Reduces an image collection by calculating the minimum value of each pixel across the stack of all matching bands. Bands are matched by name.

Args: this:collection (ImageCollection): The image collection to reduce.

Other results seem as expected. I am not understanding the problem!

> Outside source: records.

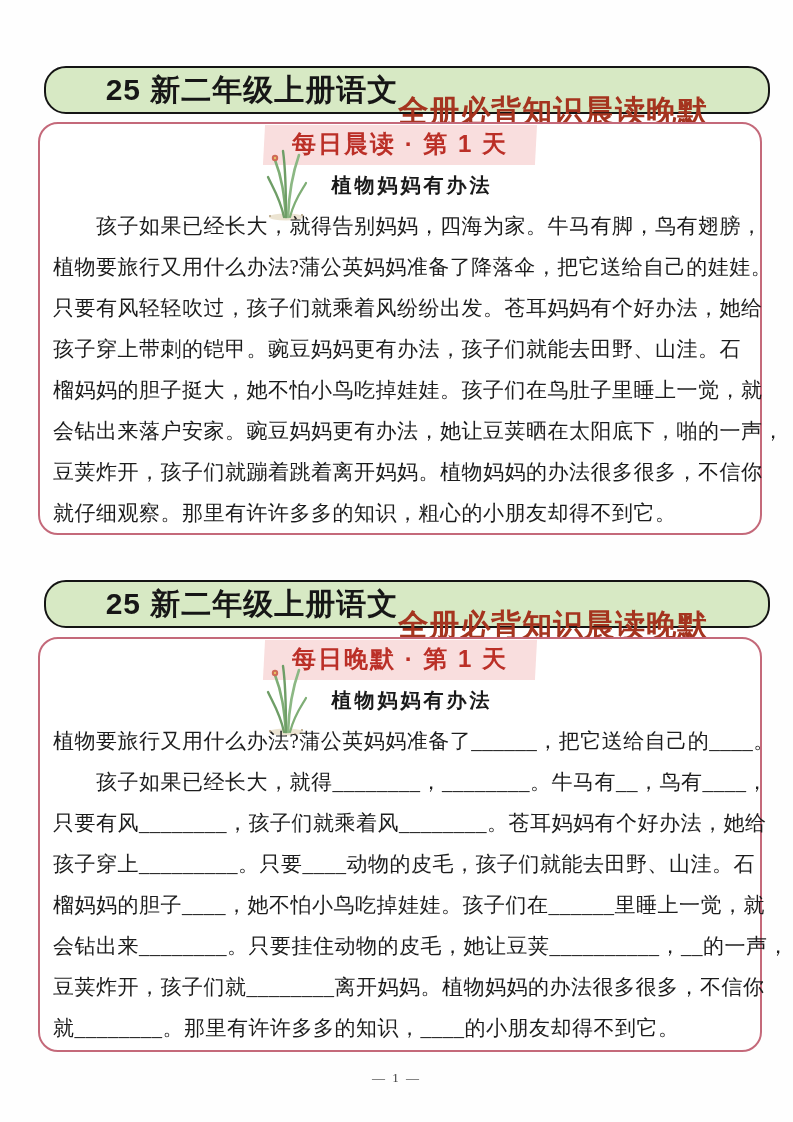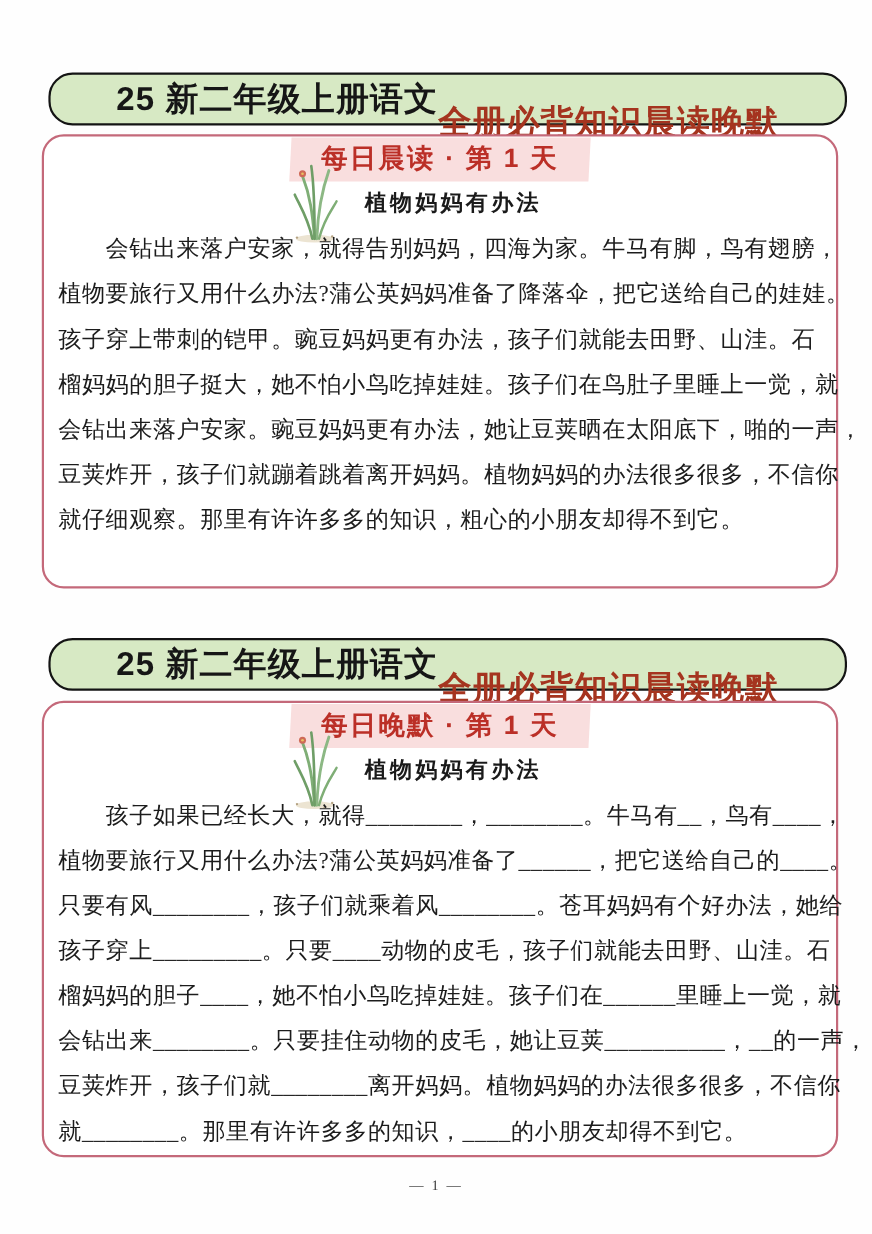"会钻出来落户安家，就得告别妈妈，四海为家。牛马有脚，鸟有翅膀，" div.text-line { text: 会钻出来落户安家 -> 孩子如果已经长大 }
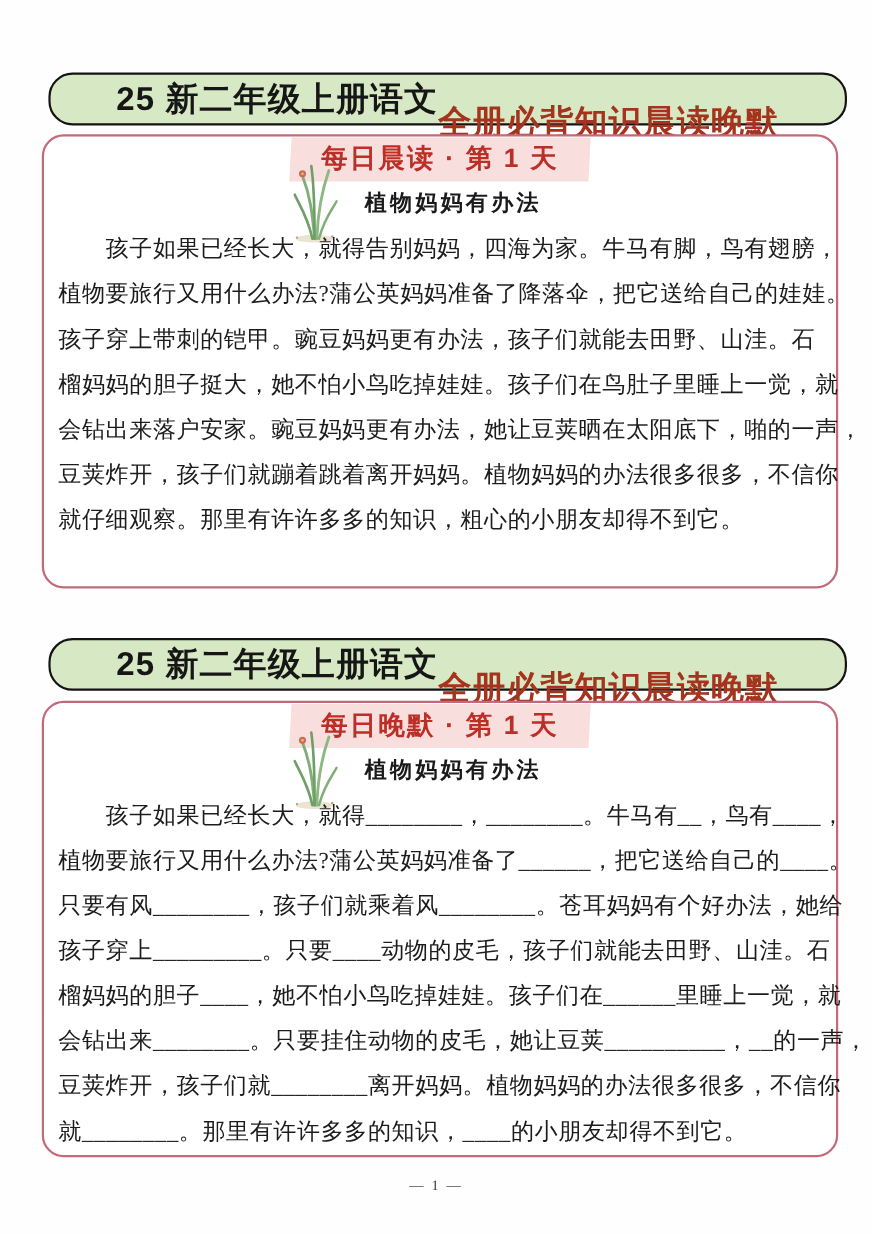"只要有风轻轻吹过，孩子们就乘着风纷纷出发。苍耳妈妈有个好办法，她给" div.text-line { html: none -> <div>只要有风轻轻吹过，孩子们就乘着风纷纷出发。苍耳妈妈有个好办法，她给</div> }
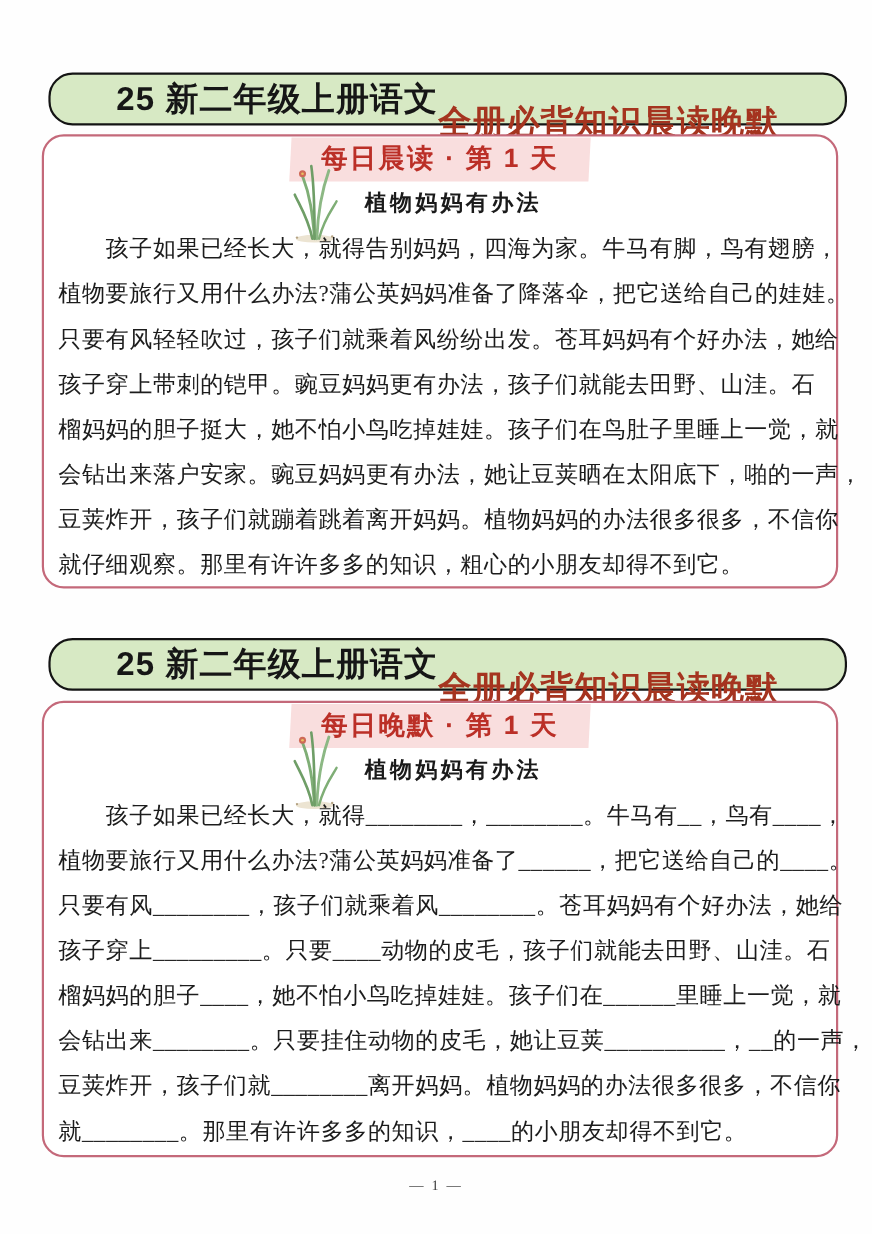"孩子如果已经长大，就得________，________。牛马有__，鸟有___" div.text-line { order: before "植物要旅行又用什么办法?蒲公英妈妈准备了______，把它送给自己的____。" -> after "植物要旅行又用什么办法?蒲公英妈妈准备了______，把它送给自己的____。" }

  • Sir, you adapted the code of your former question wrong for this question. The fixed code, without supervised classification, is as follows: code.earthengine.google.com/8594f4c93e0c663c0d97f3b0406e8000 . Please, use it for editing your question again and corroborate if your supervised classification now works or which kind of error appears. Thanks.
    – xunilk
    Commented Sep 3, 2023 at 17:37
  • By the way, there are 11 composite images and it was not necessary to use any flatten command. Your issue was in a wrong adaptation of your previous code.
    – xunilk
    Commented Sep 3, 2023 at 17:53
  • @xunilk edited. The code now seems fine, and the results are as expected. but only one error remains, can you please check? Commented Sep 3, 2023 at 18:43
  • The problem is with the Map.addLayer(SCcomposite, CIcomposites, 'image'). The Map.addLayer() function needs a visualization parameter in the second place, while an imageCollection CIcomposites is provided there. If you adjust the parameter with visualization values, it will be fine. Or you can keep like this Map.addLayer(SCcomposite, {}, 'image').
    – Padmanabha
    Commented Sep 3, 2023 at 19:56

1 Answer 1


I checked your code out and it looks now without any problem. I also fixed an issue to export classified image to Google Drive.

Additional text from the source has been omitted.